- WHAT IS EXPECTED
Leaving out the pictures, retype the lines from the beginning of the listing through the line containing "[304,94,410,106] it to".

- GIVEN ENTRIES

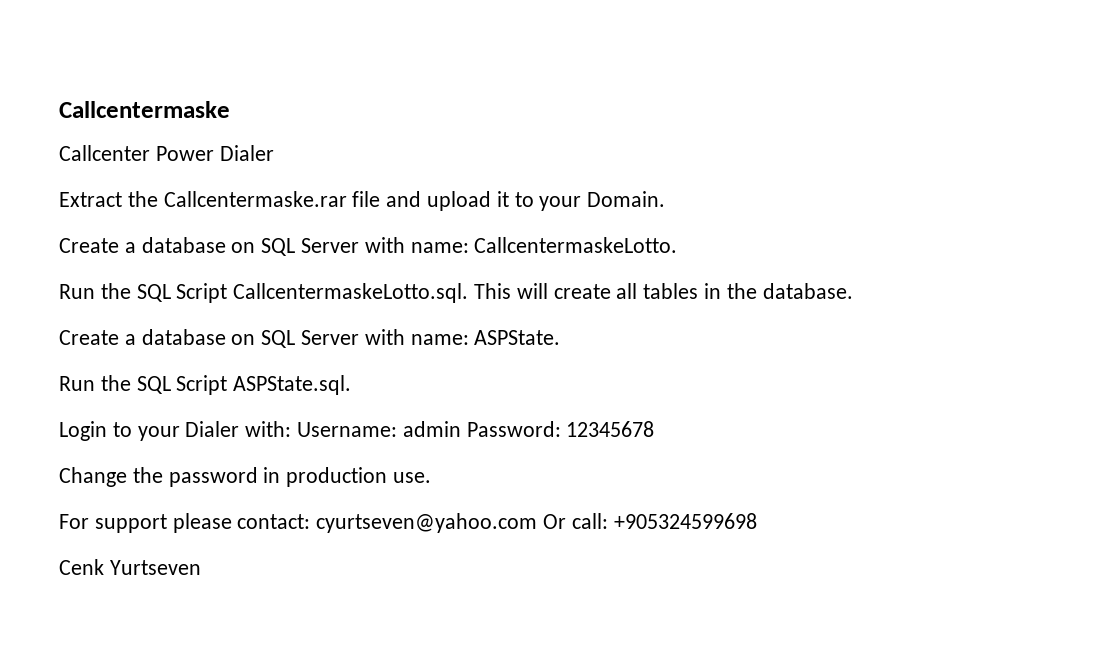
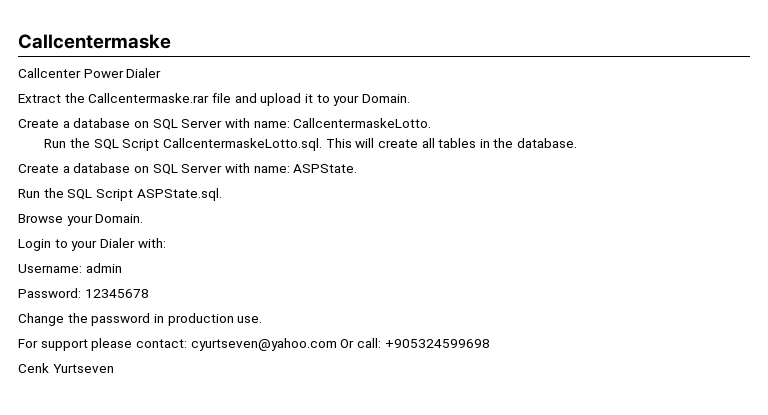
(352, 385) none -> [18,214,144,226] // Browse your Domain.
(292, 429) none -> (166, 243) //
(461, 429) none -> (122, 268) //

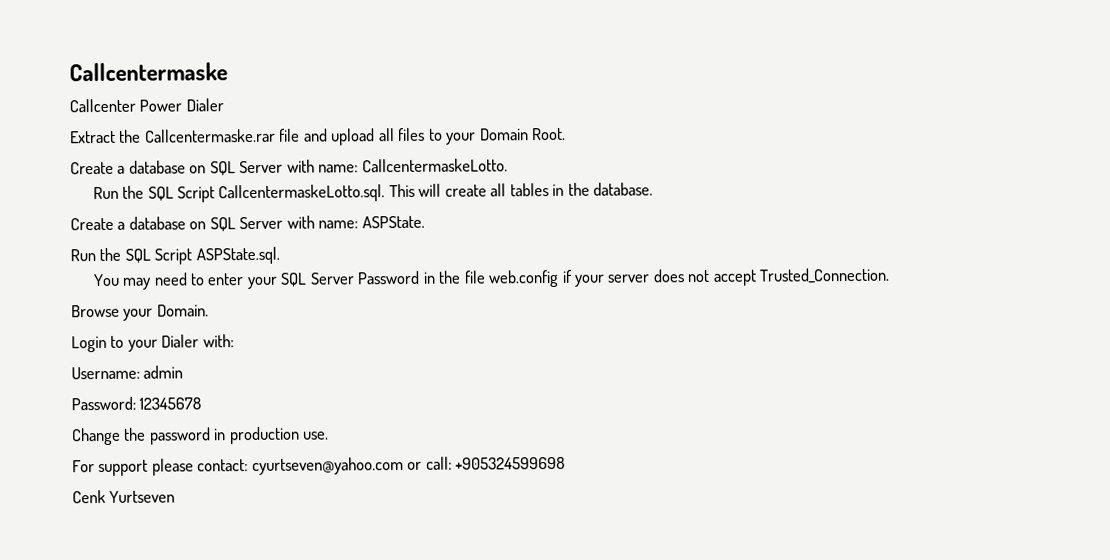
[304,94,410,106] it to your Domain. -> [377,127,567,145] all files to your Domain Root.
(222, 194) none -> [92,267,891,290] // You may need to enter your SQL Server Password in the file web.config if your server does not accept Trusted_Connection.
[340,339,355,348] Or -> [407,461,423,470] or

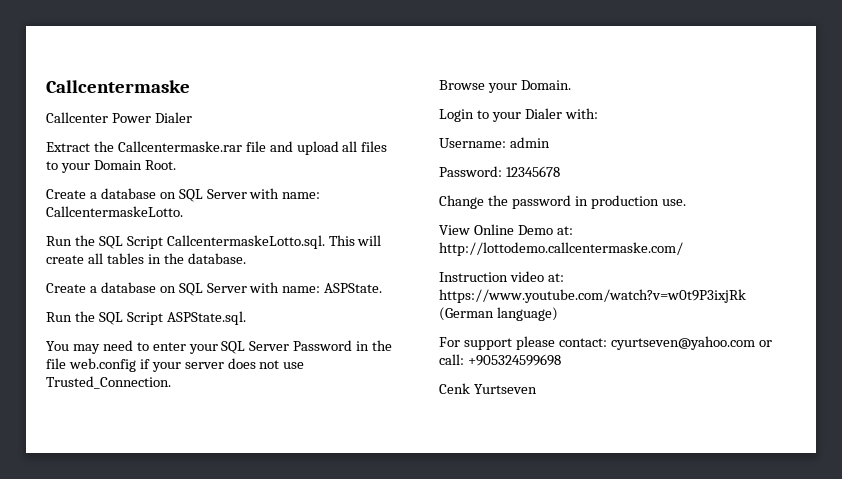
[712,269,757,286] accept -> [283,362,305,369] use
(330, 435) none -> [439,224,573,235] [439,242,683,256] [439,271,564,282] [439,289,746,303] [439,307,558,321] // View Online Demo at: http://lottodemo.callcentermaske.com/ // Instruction video at: https://www.youtube.com/watch?v=w0t9P3ixjRk (German language)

- EXERCISE SOLUTION
(352, 385) none -> [18,214,144,226] // Browse your Domain.
(292, 429) none -> (166, 243) //
(461, 429) none -> (122, 268) //

[304,94,410,106] it to your Domain. -> [377,127,567,145] all files to your Domain Root.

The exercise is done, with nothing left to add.